* Brief *
Filter the listing below, please, and copy only the lines with the word "border".

* Materials provided *
+ + + + +
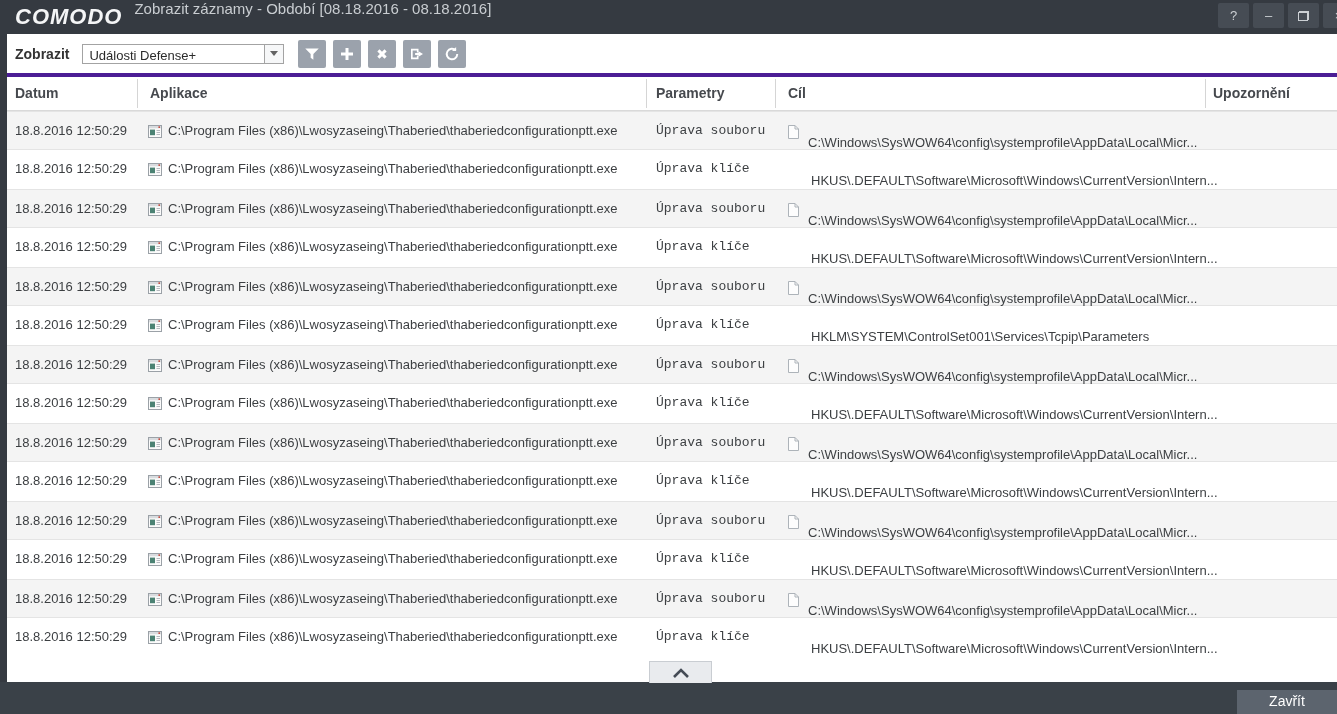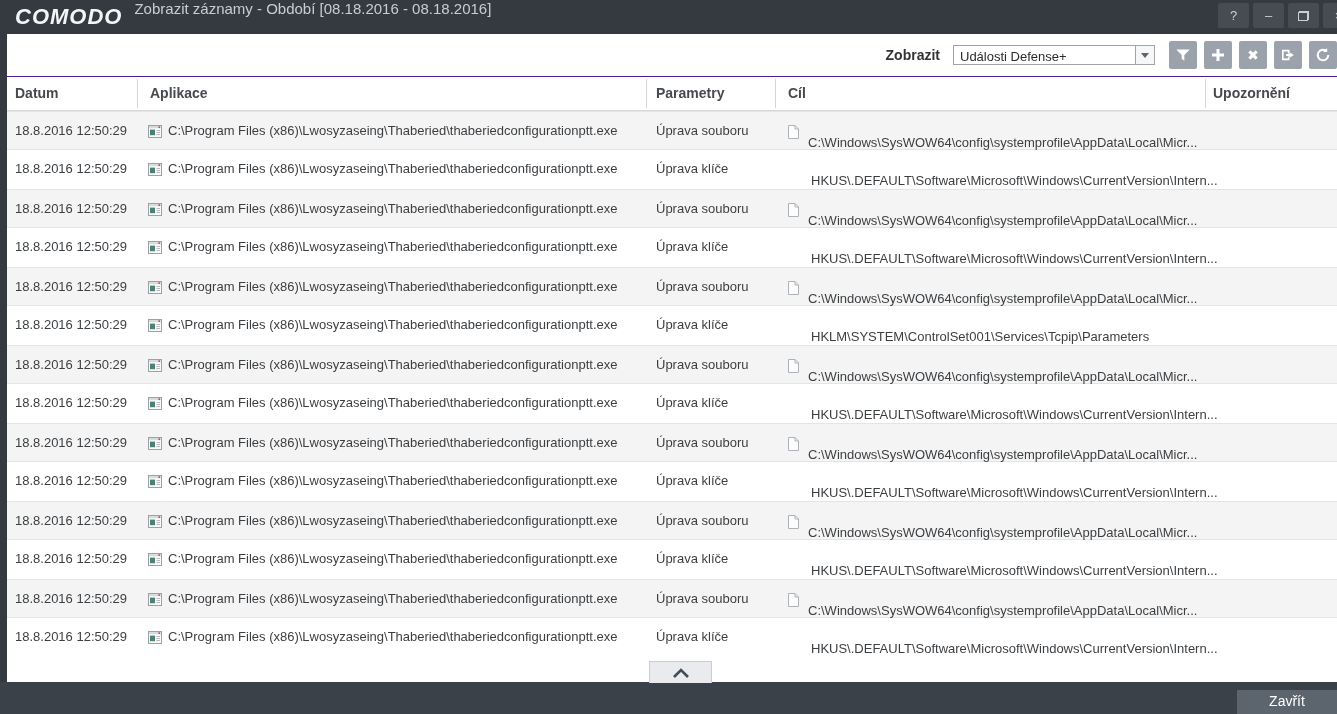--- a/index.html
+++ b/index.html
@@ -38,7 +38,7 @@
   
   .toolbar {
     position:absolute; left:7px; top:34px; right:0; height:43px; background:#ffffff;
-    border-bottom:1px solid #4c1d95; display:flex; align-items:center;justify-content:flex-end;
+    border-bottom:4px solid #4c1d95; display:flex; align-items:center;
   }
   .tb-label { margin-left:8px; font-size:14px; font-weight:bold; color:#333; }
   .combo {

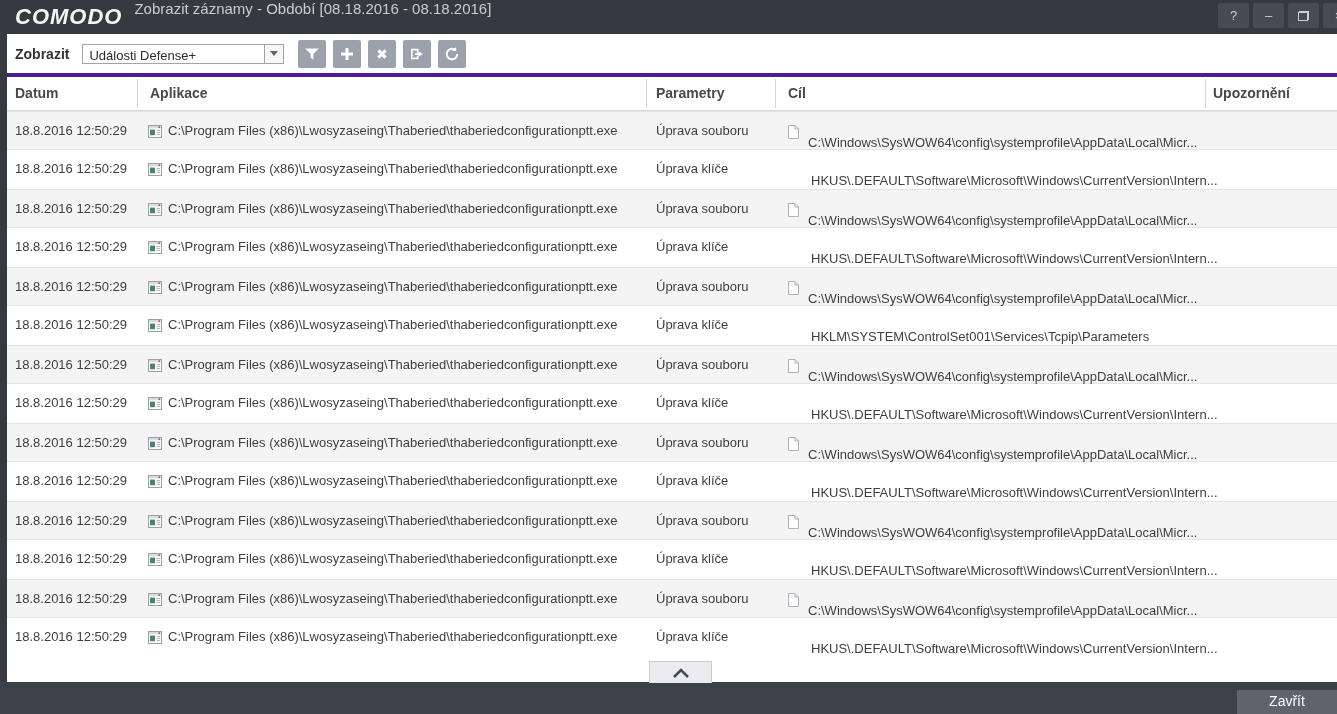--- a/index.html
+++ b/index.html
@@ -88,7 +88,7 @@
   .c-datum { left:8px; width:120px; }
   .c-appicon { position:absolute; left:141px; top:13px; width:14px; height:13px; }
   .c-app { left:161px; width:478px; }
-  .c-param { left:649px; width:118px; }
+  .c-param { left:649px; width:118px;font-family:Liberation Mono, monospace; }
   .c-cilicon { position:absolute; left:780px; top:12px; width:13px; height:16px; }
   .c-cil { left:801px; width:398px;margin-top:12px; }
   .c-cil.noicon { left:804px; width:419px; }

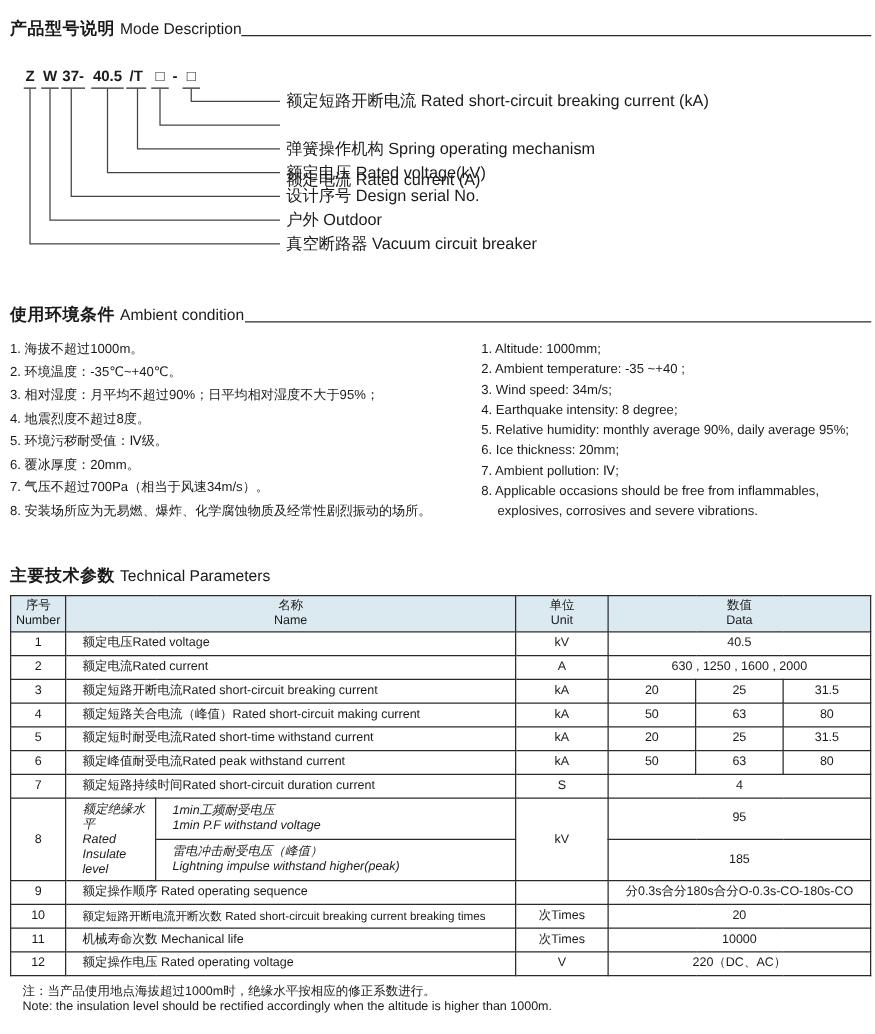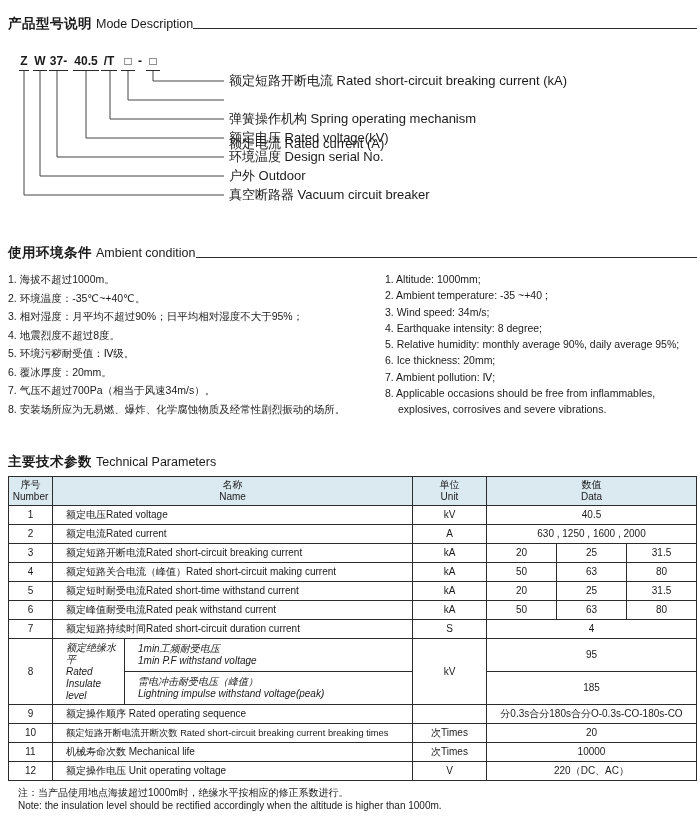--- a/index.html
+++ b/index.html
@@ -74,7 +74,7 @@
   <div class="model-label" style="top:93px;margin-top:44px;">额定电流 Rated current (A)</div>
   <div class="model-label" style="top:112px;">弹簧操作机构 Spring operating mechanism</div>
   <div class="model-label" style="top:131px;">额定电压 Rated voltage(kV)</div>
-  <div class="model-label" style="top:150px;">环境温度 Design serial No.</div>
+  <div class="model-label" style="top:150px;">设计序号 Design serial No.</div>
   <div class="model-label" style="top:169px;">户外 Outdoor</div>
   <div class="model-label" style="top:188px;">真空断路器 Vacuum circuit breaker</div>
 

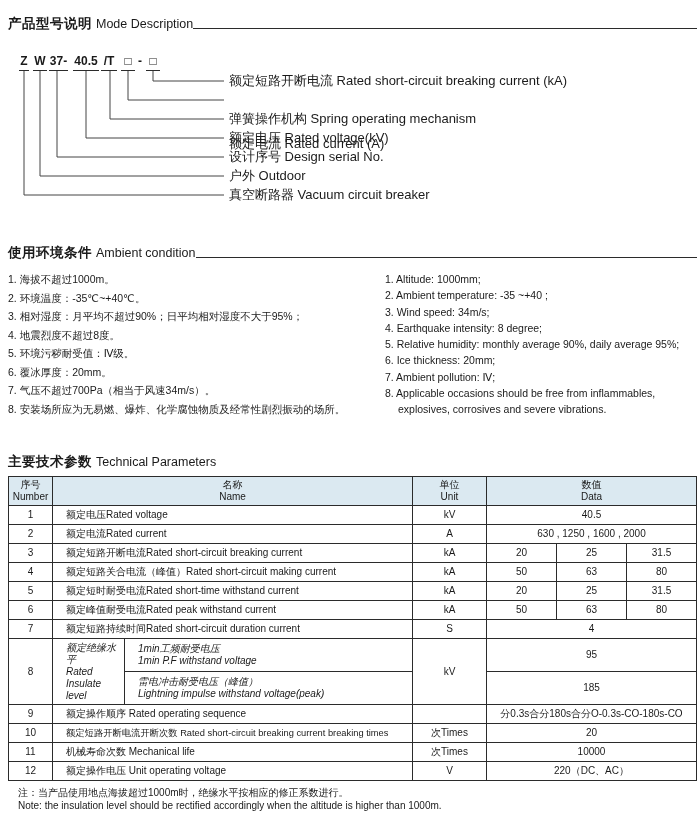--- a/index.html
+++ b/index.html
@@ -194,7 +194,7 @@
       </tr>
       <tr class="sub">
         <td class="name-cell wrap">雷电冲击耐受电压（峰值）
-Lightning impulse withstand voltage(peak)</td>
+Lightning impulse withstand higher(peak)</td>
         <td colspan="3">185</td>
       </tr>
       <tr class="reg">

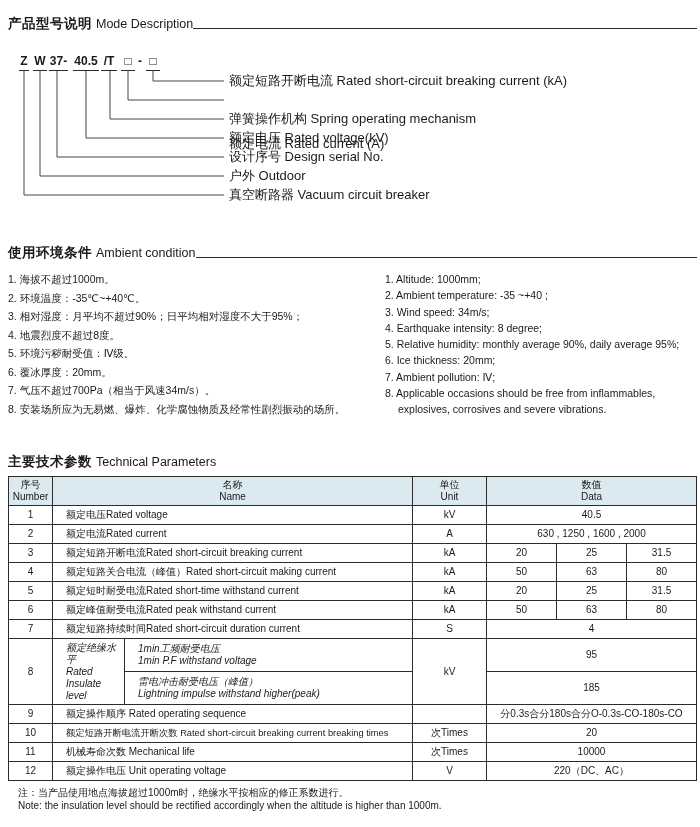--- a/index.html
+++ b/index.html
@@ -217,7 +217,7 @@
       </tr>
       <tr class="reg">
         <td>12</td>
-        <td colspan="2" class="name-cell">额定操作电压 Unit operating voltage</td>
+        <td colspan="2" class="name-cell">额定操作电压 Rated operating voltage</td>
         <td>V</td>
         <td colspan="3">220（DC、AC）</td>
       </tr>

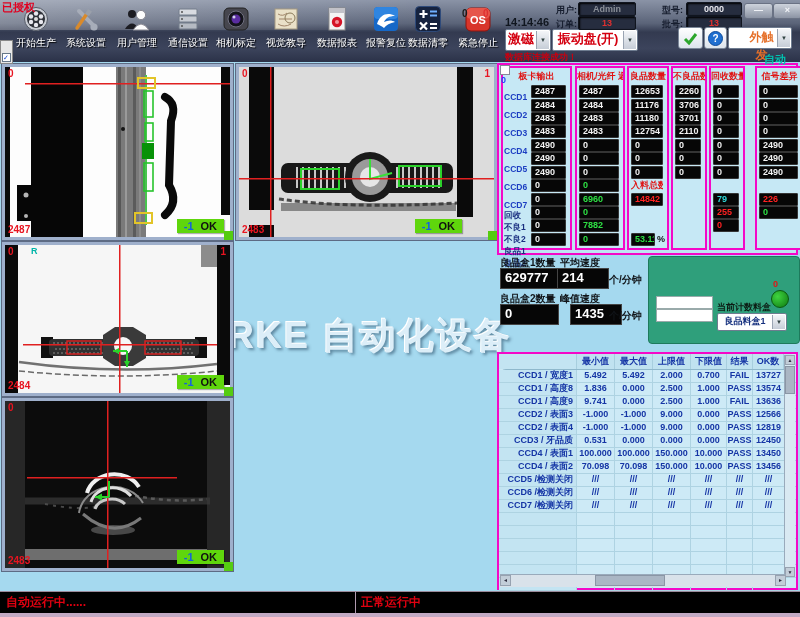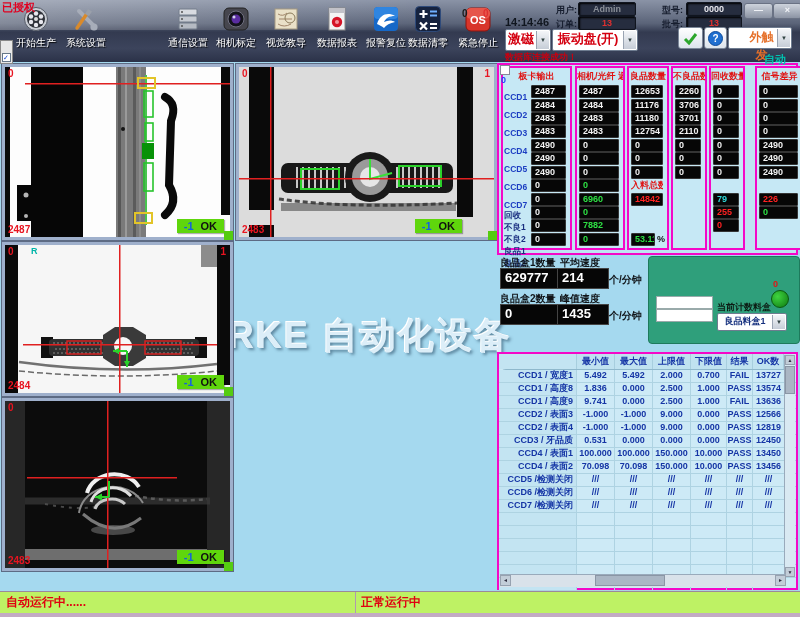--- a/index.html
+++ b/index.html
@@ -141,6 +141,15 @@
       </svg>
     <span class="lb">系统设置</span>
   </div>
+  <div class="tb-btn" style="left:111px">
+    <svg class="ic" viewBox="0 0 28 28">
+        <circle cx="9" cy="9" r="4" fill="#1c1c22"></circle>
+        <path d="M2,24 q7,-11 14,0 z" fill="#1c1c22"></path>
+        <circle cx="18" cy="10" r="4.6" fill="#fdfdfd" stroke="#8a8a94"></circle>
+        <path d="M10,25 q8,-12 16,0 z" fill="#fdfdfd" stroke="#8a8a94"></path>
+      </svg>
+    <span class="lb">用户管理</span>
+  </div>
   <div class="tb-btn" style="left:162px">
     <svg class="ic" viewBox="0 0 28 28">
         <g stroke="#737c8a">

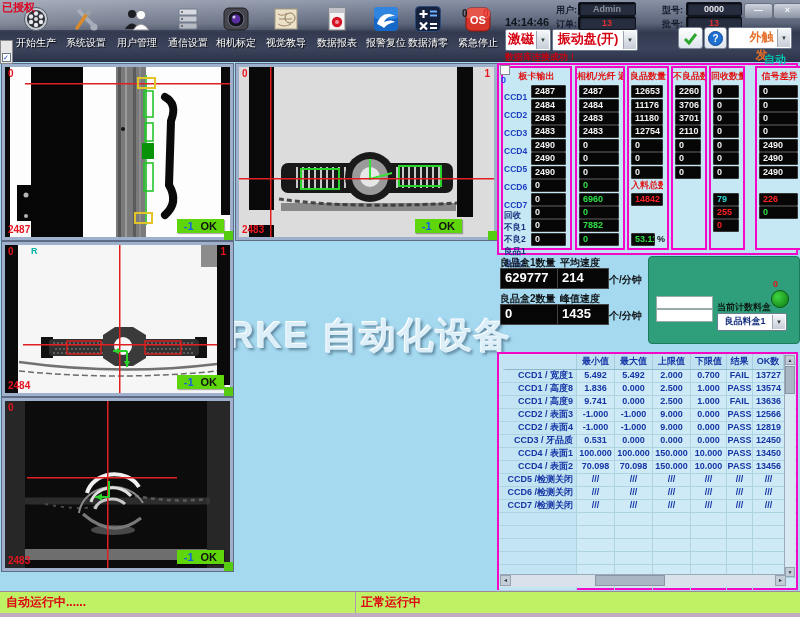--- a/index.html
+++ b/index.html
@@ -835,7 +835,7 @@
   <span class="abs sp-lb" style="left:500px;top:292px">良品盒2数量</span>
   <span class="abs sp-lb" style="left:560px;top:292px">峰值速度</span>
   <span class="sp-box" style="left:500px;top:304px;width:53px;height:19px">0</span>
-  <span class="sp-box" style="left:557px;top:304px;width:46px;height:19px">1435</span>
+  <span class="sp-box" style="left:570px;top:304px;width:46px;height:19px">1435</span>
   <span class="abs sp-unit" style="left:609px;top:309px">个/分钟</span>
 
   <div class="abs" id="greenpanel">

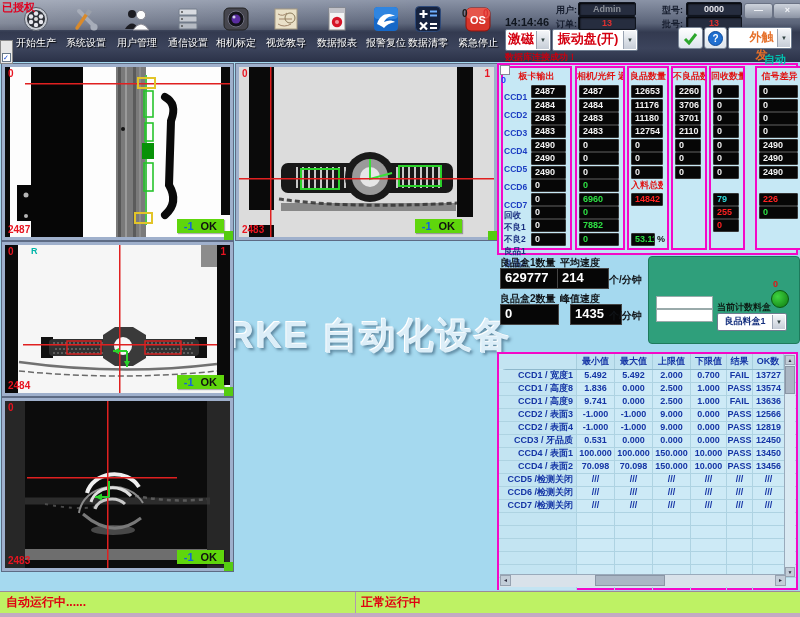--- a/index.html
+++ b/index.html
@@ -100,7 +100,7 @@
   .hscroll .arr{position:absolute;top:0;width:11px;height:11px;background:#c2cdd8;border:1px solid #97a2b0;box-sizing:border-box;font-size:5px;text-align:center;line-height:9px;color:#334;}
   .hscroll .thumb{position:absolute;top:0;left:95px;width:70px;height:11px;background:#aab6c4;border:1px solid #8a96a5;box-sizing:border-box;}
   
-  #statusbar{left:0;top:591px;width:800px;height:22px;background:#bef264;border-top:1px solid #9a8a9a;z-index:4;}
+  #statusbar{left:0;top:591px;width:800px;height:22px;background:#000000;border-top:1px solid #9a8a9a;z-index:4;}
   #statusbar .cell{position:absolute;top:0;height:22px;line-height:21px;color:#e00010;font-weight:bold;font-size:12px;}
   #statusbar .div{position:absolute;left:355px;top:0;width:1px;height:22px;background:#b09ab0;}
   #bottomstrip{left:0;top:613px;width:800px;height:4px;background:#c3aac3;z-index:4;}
+ + + + +
* Result of the exercise *
-    border-bottom:1px solid #4c1d95; display:flex; align-items:center;justify-content:flex-end;
+    border-bottom:4px solid #4c1d95; display:flex; align-items:center;
   .hscroll .arr{position:absolute;top:0;width:11px;height:11px;background:#c2cdd8;border:1px solid #97a2b0;box-sizing:border-box;font-size:5px;text-align:center;line-height:9px;color:#334;}
   .hscroll .thumb{position:absolute;top:0;left:95px;width:70px;height:11px;background:#aab6c4;border:1px solid #8a96a5;box-sizing:border-box;}
-  #statusbar{left:0;top:591px;width:800px;height:22px;background:#bef264;border-top:1px solid #9a8a9a;z-index:4;}
+  #statusbar{left:0;top:591px;width:800px;height:22px;background:#000000;border-top:1px solid #9a8a9a;z-index:4;}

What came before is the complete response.